Massachusetts-based startup Quaise Energy has taken a massive step towards limitless, clean geothermal power with the first live public demonstration of its millimeter wave drilling system.
The demo, held at a granite quarry in Marble Falls, Texas, showed the company’s ability to vaporize rock using high-frequency electromagnetic waves, drilling 387 feet (118 meters) into solid granite without any physical contact.
Dubbed “the first drilling innovation in 100 years,” the technology could unlock access to superhot and superdeep renewable geothermal energy, tapping into the heat stored beneath the Earth’s surface on a scale comparable to fossil fuels.
“Quaise is not a drilling company, it’s an energy company,” Carlos Araque, Quaise Energy’s CEO and co-founder, stated. “We aim to make geothermal the workhorse of the energy transition, and we won’t stop until we succeed.”
First live quarry test
A total of 56 observers witnessed the firm’s system in action at the September 4 event. The demonstration site featured live footage of the drilling hole, real-time data displays, and guided tours of the core components.
This included the gyrotron that generates the millimeter waves, the drilling rig, as well as the operator’s cabin. “At Quaise, we’re rapidly moving from microwaves in the ground to megawatts on the grid,” Matt Houde, Quaise Energy chief of staff and co-founder, elaborated.
According to the company, the attendees even viewed the borehole itself through a camera lowered down the shaft, revealing a smooth transition from surface soil to uniform granite walls.
At approximately 387 feet (118 meters), the hole is the deepest ever drilled with millimeter-waves, which are similar to the microwaves used in an oven. The waves were powerful enough to ablate the pink granite into grey ash at the demo site, where samples were made available during the tour.

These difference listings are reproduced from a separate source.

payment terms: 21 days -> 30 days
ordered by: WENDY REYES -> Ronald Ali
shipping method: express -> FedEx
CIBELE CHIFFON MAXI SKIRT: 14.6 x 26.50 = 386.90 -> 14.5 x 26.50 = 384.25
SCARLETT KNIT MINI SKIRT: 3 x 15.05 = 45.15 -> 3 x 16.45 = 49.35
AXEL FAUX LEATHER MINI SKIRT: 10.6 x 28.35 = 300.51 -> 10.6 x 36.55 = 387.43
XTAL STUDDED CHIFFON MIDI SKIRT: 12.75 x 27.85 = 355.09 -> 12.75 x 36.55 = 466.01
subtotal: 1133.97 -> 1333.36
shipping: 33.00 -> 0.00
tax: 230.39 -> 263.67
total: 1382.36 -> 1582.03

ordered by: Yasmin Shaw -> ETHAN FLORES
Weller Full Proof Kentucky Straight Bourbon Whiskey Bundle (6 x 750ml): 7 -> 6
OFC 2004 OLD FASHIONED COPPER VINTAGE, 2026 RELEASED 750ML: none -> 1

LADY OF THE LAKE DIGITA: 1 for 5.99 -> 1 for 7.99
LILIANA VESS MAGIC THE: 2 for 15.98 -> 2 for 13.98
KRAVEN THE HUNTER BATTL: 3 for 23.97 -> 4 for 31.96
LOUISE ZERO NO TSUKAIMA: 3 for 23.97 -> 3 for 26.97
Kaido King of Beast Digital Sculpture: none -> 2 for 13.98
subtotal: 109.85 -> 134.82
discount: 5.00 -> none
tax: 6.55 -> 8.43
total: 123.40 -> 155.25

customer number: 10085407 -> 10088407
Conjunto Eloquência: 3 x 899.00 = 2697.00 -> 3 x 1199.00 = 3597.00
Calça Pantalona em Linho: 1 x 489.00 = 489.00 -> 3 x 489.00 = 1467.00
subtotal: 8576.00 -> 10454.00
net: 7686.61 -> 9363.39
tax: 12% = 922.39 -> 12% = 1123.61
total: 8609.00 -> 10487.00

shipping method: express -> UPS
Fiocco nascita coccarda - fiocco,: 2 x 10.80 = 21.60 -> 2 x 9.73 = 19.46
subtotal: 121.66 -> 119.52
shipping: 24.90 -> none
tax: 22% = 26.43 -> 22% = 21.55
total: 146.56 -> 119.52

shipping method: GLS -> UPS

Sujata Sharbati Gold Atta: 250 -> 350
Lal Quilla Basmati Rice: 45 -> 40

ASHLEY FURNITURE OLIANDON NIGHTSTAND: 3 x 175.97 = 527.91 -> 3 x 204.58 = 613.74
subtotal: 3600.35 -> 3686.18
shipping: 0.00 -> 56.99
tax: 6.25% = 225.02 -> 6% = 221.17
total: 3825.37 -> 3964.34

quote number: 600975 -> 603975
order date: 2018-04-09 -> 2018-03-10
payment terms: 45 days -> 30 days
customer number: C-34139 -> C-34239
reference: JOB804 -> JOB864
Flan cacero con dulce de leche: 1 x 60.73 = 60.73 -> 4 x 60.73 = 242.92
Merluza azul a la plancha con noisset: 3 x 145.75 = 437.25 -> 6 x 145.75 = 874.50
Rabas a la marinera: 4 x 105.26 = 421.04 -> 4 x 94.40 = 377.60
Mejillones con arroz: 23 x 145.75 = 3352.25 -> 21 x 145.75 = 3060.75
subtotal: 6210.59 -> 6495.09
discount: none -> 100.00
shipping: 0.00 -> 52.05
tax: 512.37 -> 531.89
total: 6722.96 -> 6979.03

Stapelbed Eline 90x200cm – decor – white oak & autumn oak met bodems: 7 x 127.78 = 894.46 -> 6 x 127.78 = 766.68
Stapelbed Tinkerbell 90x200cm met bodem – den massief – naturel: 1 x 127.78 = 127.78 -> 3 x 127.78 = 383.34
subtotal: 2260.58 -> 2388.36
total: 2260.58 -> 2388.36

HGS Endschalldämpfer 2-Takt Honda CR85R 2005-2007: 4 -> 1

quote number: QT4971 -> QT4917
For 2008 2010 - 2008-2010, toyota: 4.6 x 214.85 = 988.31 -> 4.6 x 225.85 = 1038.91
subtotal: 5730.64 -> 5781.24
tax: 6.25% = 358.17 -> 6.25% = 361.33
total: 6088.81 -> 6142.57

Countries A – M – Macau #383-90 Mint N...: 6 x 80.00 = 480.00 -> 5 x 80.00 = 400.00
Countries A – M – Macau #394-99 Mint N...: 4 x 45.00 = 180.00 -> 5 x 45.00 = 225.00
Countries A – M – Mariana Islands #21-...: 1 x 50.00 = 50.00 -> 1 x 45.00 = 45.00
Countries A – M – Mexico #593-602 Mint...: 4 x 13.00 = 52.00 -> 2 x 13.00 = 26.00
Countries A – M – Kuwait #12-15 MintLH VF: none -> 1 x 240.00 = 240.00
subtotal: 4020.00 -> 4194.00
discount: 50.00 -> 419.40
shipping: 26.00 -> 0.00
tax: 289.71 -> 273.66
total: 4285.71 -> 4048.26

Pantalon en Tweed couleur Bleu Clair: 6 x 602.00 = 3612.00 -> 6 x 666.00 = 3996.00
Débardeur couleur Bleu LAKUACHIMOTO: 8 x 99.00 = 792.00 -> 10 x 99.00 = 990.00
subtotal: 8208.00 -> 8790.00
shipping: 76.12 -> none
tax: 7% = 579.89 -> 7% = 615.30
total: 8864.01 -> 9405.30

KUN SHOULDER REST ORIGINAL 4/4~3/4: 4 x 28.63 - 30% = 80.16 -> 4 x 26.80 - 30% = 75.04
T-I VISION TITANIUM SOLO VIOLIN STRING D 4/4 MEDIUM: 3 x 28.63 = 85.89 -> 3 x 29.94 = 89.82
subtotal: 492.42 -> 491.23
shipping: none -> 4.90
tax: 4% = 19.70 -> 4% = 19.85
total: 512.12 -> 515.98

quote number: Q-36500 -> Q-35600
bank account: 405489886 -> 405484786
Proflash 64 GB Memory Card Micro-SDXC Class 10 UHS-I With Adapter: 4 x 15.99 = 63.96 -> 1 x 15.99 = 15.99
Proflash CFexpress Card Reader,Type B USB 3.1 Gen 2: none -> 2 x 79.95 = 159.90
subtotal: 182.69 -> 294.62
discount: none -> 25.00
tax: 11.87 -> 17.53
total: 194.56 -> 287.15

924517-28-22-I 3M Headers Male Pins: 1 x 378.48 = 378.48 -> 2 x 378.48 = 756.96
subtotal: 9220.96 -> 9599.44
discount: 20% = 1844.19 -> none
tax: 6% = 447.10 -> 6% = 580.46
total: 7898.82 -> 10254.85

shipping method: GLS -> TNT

This enables a radically different form of drilling, which is potentially capable of reaching the superhot, superdeep geothermal layers miles beneath Earth’s surface.
Breaking drilling records
The Marble Falls demo follows a series of progressively difficult tests. “Last fall we started by drilling four feet into a granite core inside our Houston lab,” Justin Lamb, Marble Falls head of field operations, said.
“Then we moved right outside the lab to drill 10 feet into another core,” he said. In May, the company drilled 40 feet into a granite core using a full-scale oil rig near Houston. The drill was operated by Nabors, one of the world’s leading oil and gas drilling companies.
“We were able to drill that 118 meter hole on our first try,” Lamb explained. “It’s been highly successful, beyond all of our best hopes.”
Although the team wasn’t focused on speed, they still reached drilling rates of up to 16 feet (five meters) per hour through some of the world’s hardest rock. “That’s extremely fast,” Lamb revealed.
Henry Phan, Quaise’s vice president of engineering, noted that typical commercial drilling averages just a tenth of a meter per hour through granite. “Our production goal is eight and a half inches.”
The company’s next goal involves using the millimeter wave technology to drill 10 times deeper and reach a full kilometer within the next months.
“We’ll experiment with various parameters to, for example, control how straight the hole is and see if we can go even faster,” Emilie Williams, Quaise test group manager, said in a press release.